Menurut CEO Phison, Pua Kheing Sen, banyak perusahaan elektronik diprediksi akan mengalami masa sulit dalam beberapa tahun ke depan. Penurunan produksi smartphone diperkirakan antara 200 hingga 250 juta unit, sementara produksi PC dan TV juga mengalami penurunan signifikan.
Tidak hanya berdampak pada jumlah produksi, krisis ini juga menimbulkan risiko kebangkrutan bagi banyak vendor dan perusahaan elektronik. Beberapa produsen terpaksa menghentikan lini produksinya karena masalah kekurangan komponen memori yang vital untuk perangkat elektronik mereka.
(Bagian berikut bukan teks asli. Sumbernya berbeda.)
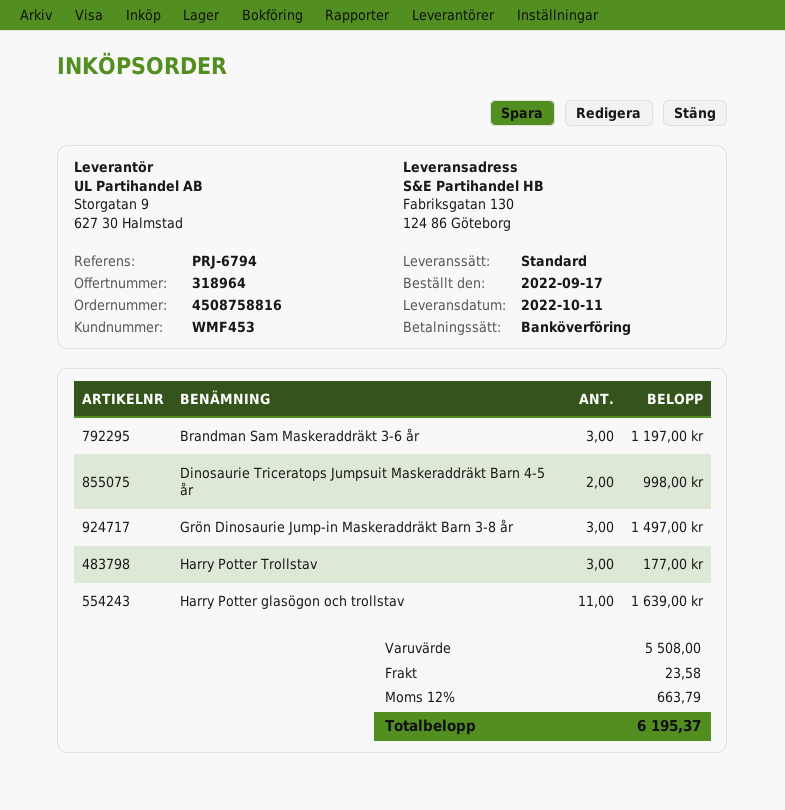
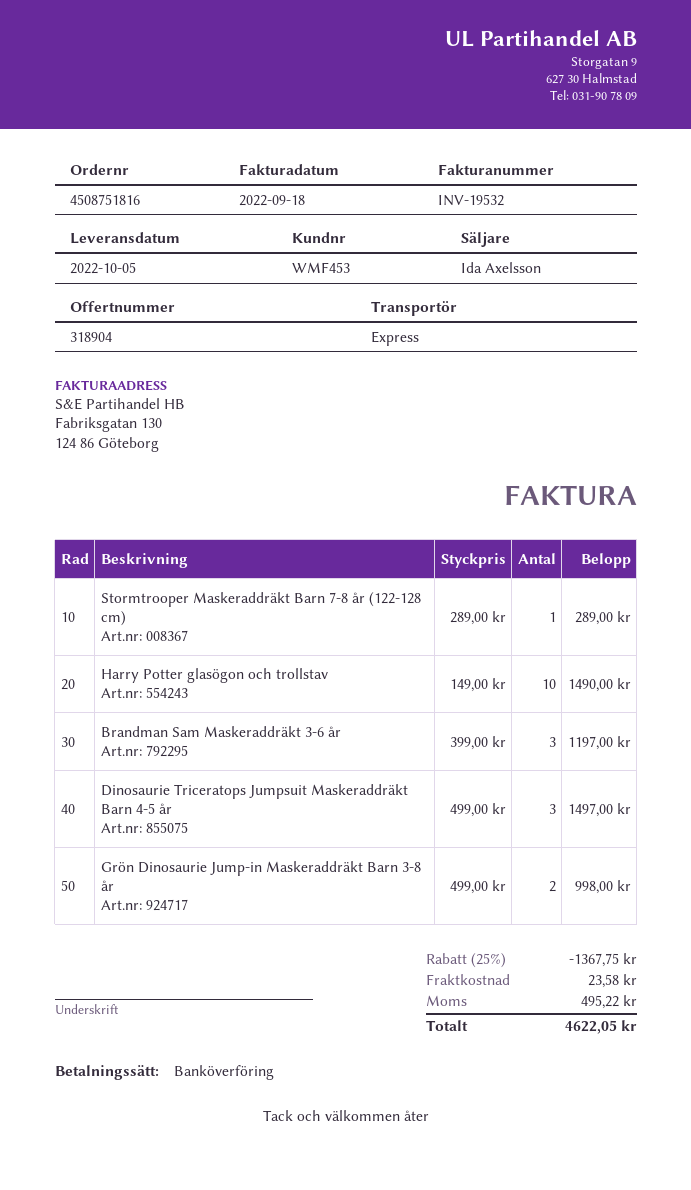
quote number: 318964 -> 318904
order number: 4508758816 -> 4508751816
delivery date: 2022-10-11 -> 2022-10-05
shipping method: standard -> express
Dinosaurie Triceratops Jumpsuit Maskeraddräkt Barn 4-5 år: 2 for 998.00 -> 3 for 1497.00
Grön Dinosaurie Jump-in Maskeraddräkt Barn 3-8 år: 3 for 1497.00 -> 2 for 998.00
Harry Potter Trollstav: 3 for 177.00 -> none
Harry Potter glasögon och trollstav: 11 for 1639.00 -> 10 for 1490.00
Stormtrooper Maskeraddräkt Barn 7-8 år (122-128 cm): none -> 1 for 289.00
discount: none -> 25% = 1367.75
tax: 663.79 -> 495.22
total: 6195.37 -> 4622.05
Upaya peningkatan kapasitas produksi sedang dilakukan oleh beberapa produsen seperti Samsung, Micron, dan SK Hynix, namun kapasitas baru ini hanya mampu menambah 3-5% dari total produksi global, sementara kebutuhan kekurangan mencapai 10-20%. Selain itu, produsen juga mulai menerapkan kebijakan pembayaran di muka selama tiga tahun, yang belum pernah terjadi sebelumnya.
Diperkirakan krisis ini bisa berlanjut hingga tahun 2030, membuat para pelaku industri harus menyiapkan strategi baru untuk bertahan. Krisis ini juga memengaruhi pasar domestik China yang sangat besar, sehingga produk murah dari sana tidak akan banyak keluar ke pasar global.